● ACTIVITY
Look through the lines below and extract each one that contains "Goud".

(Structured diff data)
=======

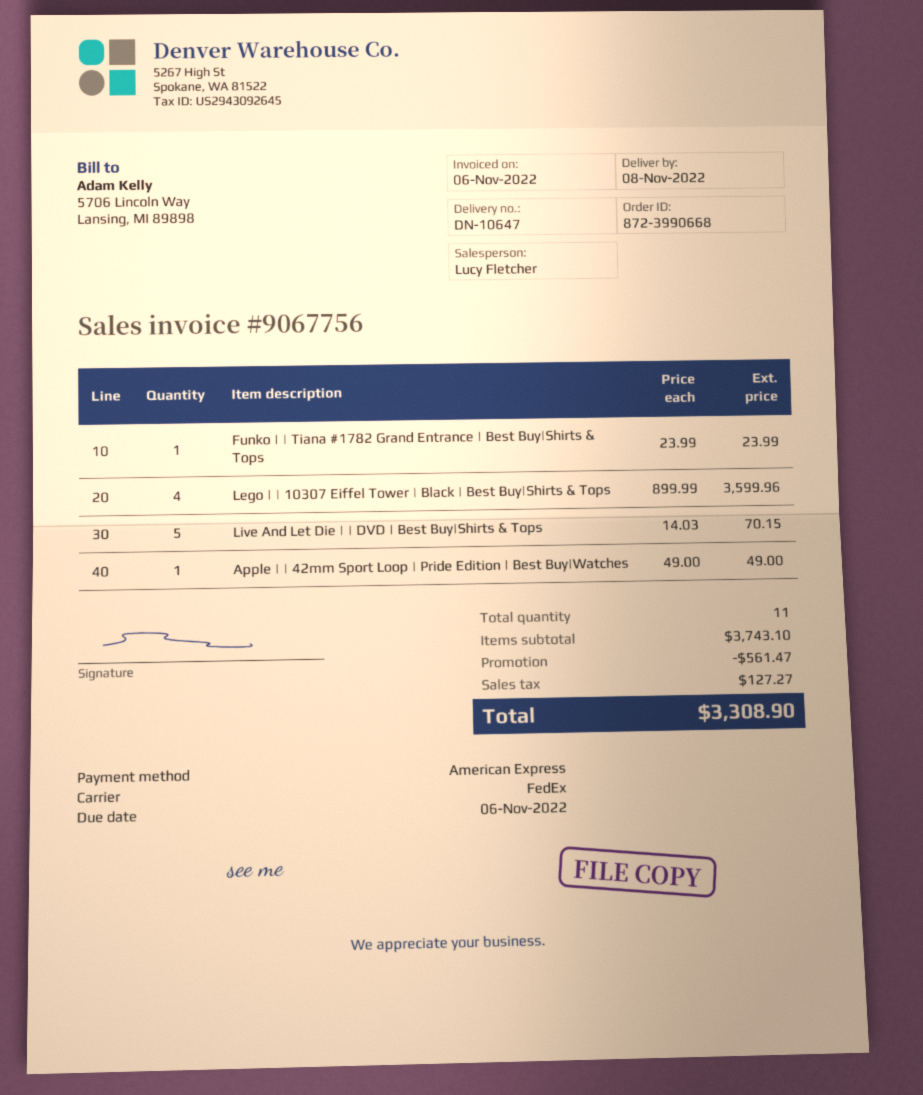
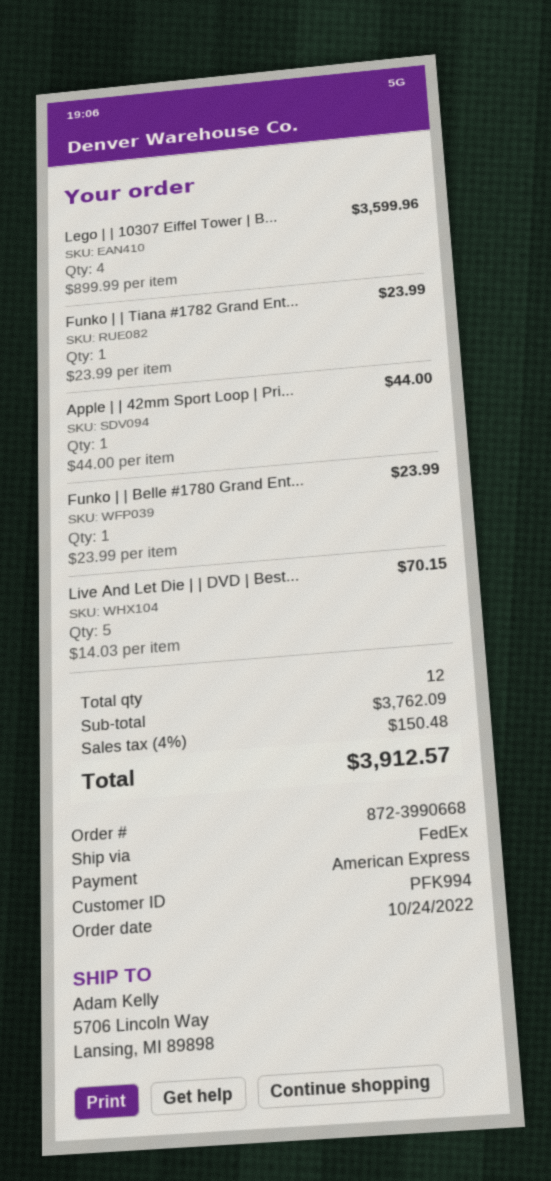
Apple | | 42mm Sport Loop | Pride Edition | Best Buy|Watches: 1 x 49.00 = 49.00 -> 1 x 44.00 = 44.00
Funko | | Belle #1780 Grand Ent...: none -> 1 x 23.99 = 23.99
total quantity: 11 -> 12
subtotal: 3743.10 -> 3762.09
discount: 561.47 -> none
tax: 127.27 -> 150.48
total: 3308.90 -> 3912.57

=======

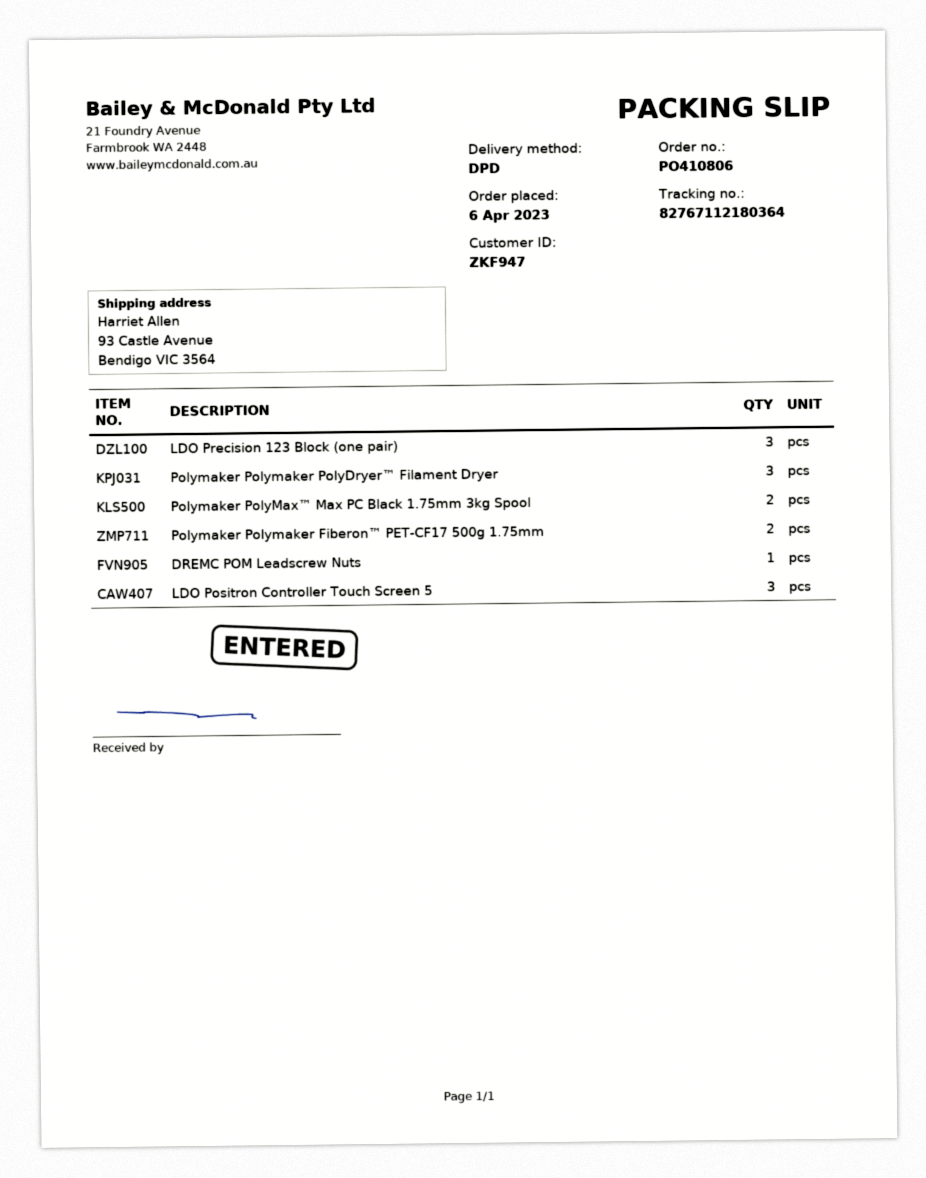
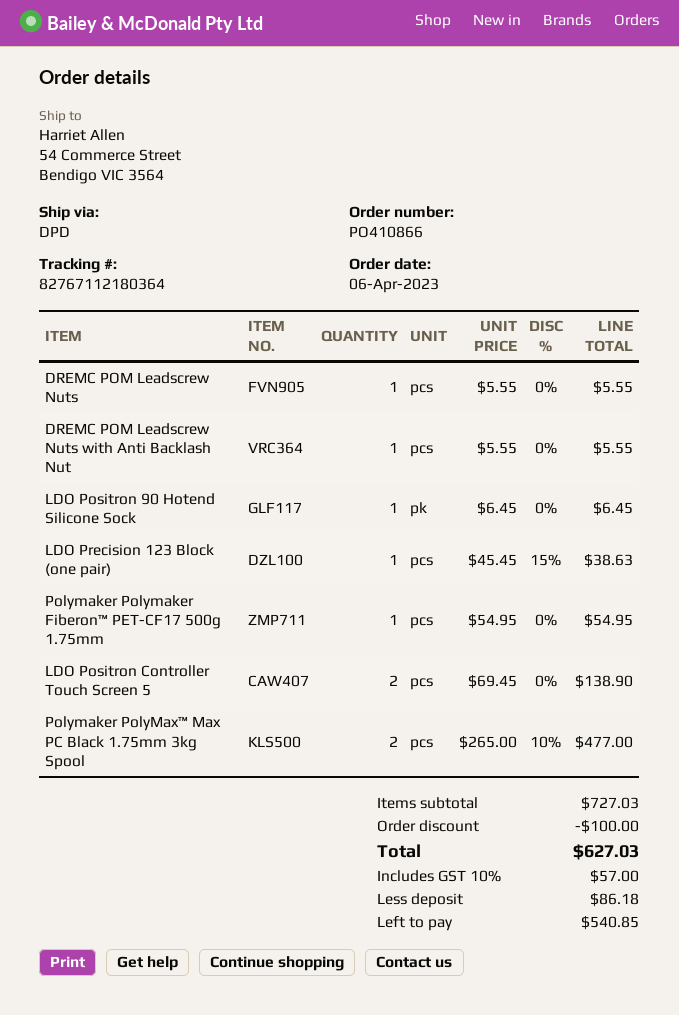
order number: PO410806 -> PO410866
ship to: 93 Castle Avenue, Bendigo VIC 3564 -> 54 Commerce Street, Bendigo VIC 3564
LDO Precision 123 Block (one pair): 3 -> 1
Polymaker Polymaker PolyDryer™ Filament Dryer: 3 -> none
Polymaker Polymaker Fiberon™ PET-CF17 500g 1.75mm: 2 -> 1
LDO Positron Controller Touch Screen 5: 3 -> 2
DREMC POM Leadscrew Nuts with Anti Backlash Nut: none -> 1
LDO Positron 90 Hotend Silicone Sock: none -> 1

=======

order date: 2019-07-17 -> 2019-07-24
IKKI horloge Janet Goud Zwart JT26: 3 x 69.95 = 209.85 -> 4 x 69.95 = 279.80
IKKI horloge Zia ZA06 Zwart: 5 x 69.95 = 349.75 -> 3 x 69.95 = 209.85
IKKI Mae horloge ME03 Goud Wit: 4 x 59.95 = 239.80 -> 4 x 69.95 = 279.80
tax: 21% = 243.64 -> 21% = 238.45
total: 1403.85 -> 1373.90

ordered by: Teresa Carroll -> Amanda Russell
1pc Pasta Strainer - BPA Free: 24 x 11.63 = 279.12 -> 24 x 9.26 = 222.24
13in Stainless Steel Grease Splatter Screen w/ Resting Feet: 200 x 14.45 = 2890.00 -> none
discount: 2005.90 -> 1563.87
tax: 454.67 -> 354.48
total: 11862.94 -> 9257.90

=======

● RESULT OF THIS TASK
IKKI horloge Janet Goud Zwart JT26: 3 x 69.95 = 209.85 -> 4 x 69.95 = 279.80
IKKI Mae horloge ME03 Goud Wit: 4 x 59.95 = 239.80 -> 4 x 69.95 = 279.80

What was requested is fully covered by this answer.